An outdated agenda


Progressives are angry with and insulting West Virginian Joe Manchin, of course.

They say the center-right Democratic senator from a deep red Trump state is corrupted by personal coal holdings and large corporate donations.

Biden’s White House essentially branded Manchin a liar who told his old friend the president he was about to agree, then went on Fox, of all places, to say he was never going to support that $ 2 trillion progressive wishlist that Biden and the Democratic leaders in Congress had set out for themselves.

I don’t know if Manchin is corrupt. I don’t know if he misled Joe Biden or outright lied to him.

I don’t know anything firsthand about Manchin except that Mike Beebe once gave me his email address and I copied a column that I had written to him, after which he responded nicely, but for the form.

Okay, I know four things:

• Manchin is the only Democrat imaginable who could be elected to the US Senate from West Virginia, which is perhaps worse politically than Arkansas, which is saying something.

• Losing him in the Democratic caucus would make Mitch McConnell the majority leader, which would be the worst thing for Democrats next to Kevin McCarthy becoming Speaker of the House or Donald Trump becoming President.

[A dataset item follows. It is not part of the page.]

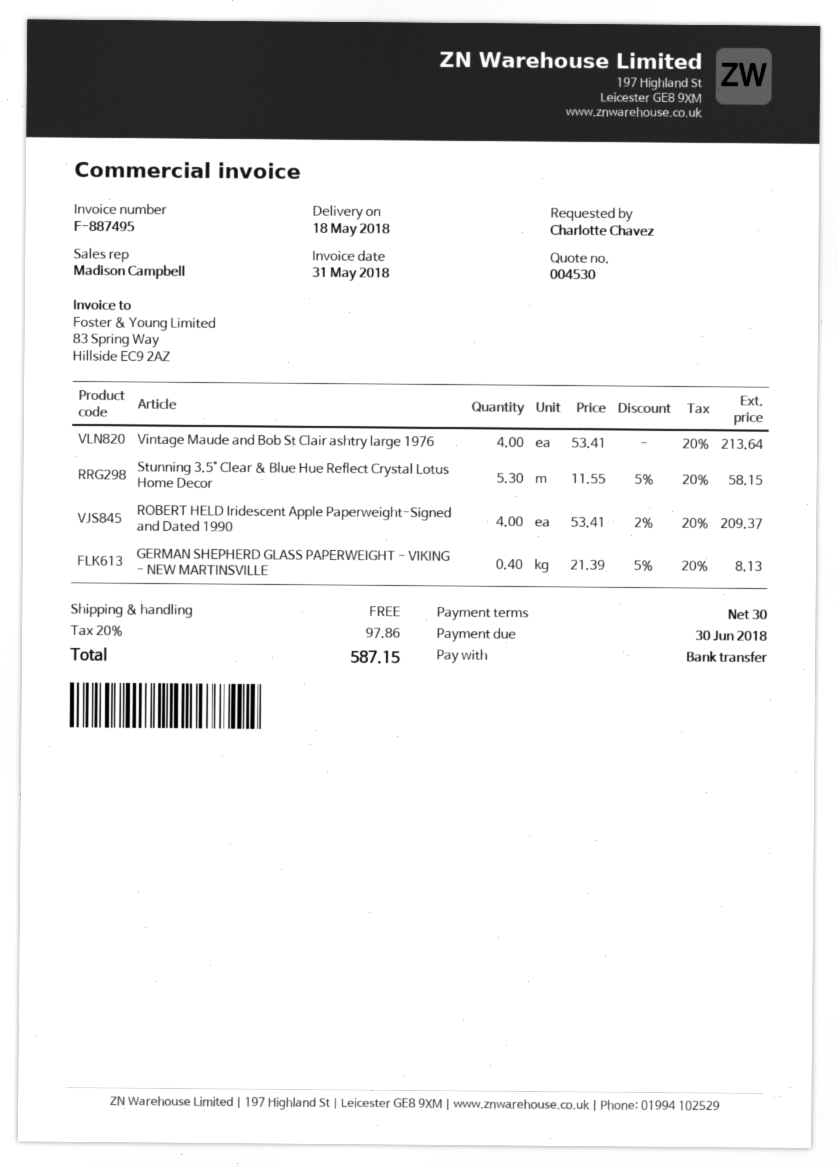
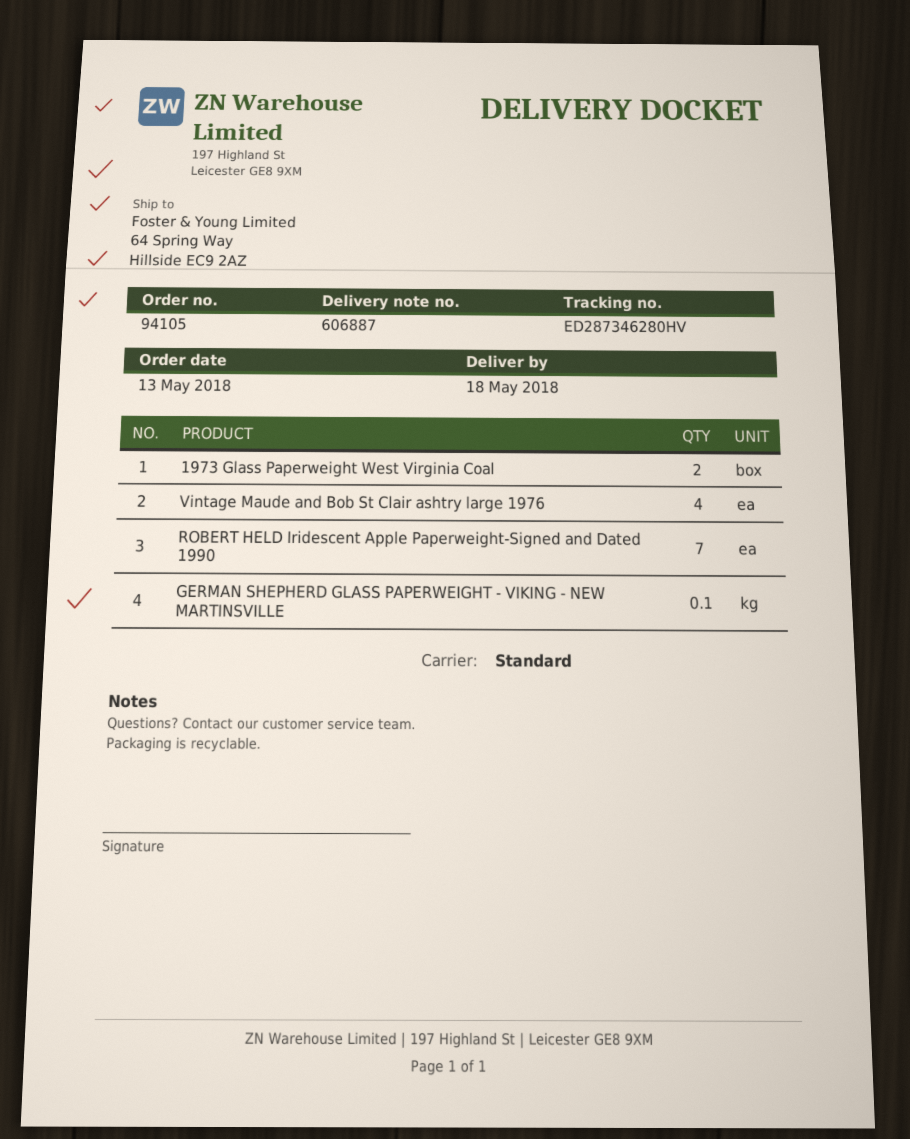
Stunning 3.5" Clear & Blue Hue Reflect Crystal Lotus Home Decor: 5.3 -> none
ROBERT HELD Iridescent Apple Paperweight-Signed and Dated 1990: 4 -> 7
GERMAN SHEPHERD GLASS PAPERWEIGHT - VIKING - NEW MARTINSVILLE: 0.4 -> 0.1
1973 Glass Paperweight West Virginia Coal: none -> 2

• He has worked on reasonable compromises with the left, like the pending voting rights bill that Democrats will not be able to pass.

• He never said anything publicly about the Build Better Bill except that he was concerned about its size and was not ready to vote for it.

When the bill arrived from the House weeks ago, Manchin said it was not the document he would be working from because it was too big. He said he was concerned about inflation, deficits and costing gimmicks like the so-called phase-out of programs progressives had no real intention of letting expire.

What Manchin told Fox on Sunday was not much different from that.

He did not say he would not join the Democrats in a regrouped retreat to write again with fewer pages, fewer dollars and less consensus.

There are things a moderate opinion journalist in Arkansas can see because he lives in a Tory-led bubble where liberal interest groups are small and weak. It’s different for the Blue States where liberal voters are numerous, strong and demanding because they finally have even tenuous control over the White House and Congress.

Down here, it is clear that Democrats will never be able to achieve a functioning national majority unless they find reasonable, central-leaning Tories. This makes Manchin’s center-right leverage an important positive thing.

But, in Blue America, it seems equally clear that Democrats will never be able to achieve a functioning national majority unless they keep the base satisfied and motivated.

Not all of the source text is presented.